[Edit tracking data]
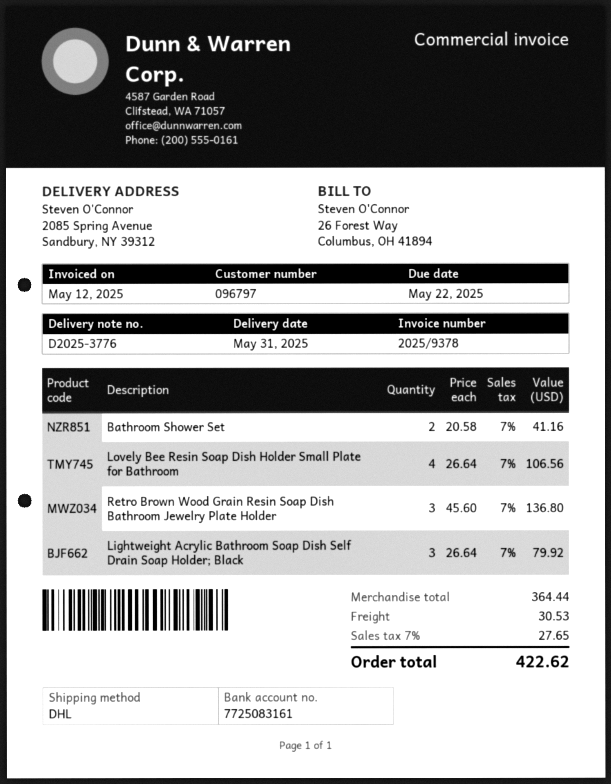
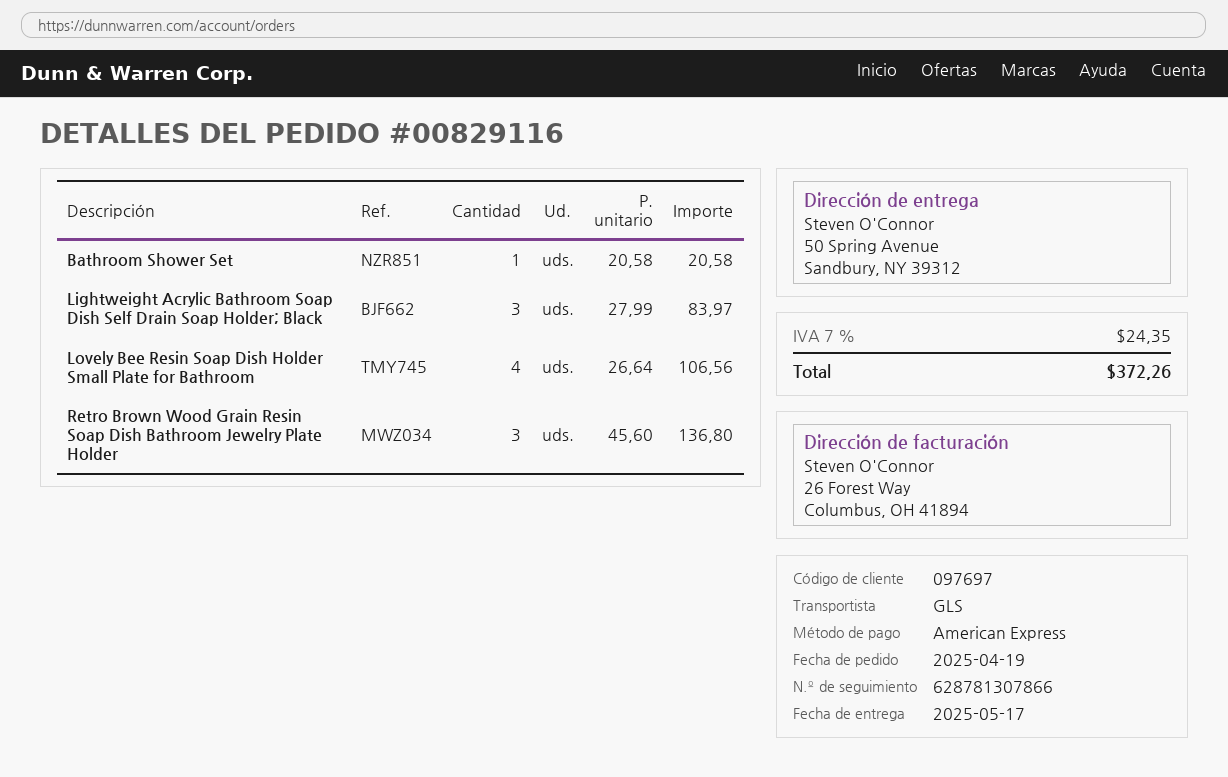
delivery date: 2025-05-31 -> 2025-05-17
customer number: 096797 -> 097697
shipping method: DHL -> GLS
ship to: 2085 Spring Avenue, Sandbury, NY 39312 -> 50 Spring Avenue, Sandbury, NY 39312
Bathroom Shower Set: 2 x 20.58 = 41.16 -> 1 x 20.58 = 20.58
Lightweight Acrylic Bathroom Soap Dish Self Drain Soap Holder; Black: 3 x 26.64 = 79.92 -> 3 x 27.99 = 83.97
shipping: 30.53 -> none
tax: 7% = 27.65 -> 7% = 24.35
total: 422.62 -> 372.26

**ACTIVITY**
Output the records above exactly, omitting the pictures.

**RESULT FOR THIS EXERCISE**
delivery date: 2025-05-31 -> 2025-05-17
customer number: 096797 -> 097697
shipping method: DHL -> GLS
ship to: 2085 Spring Avenue, Sandbury, NY 39312 -> 50 Spring Avenue, Sandbury, NY 39312
Bathroom Shower Set: 2 x 20.58 = 41.16 -> 1 x 20.58 = 20.58
Lightweight Acrylic Bathroom Soap Dish Self Drain Soap Holder; Black: 3 x 26.64 = 79.92 -> 3 x 27.99 = 83.97
shipping: 30.53 -> none
tax: 7% = 27.65 -> 7% = 24.35
total: 422.62 -> 372.26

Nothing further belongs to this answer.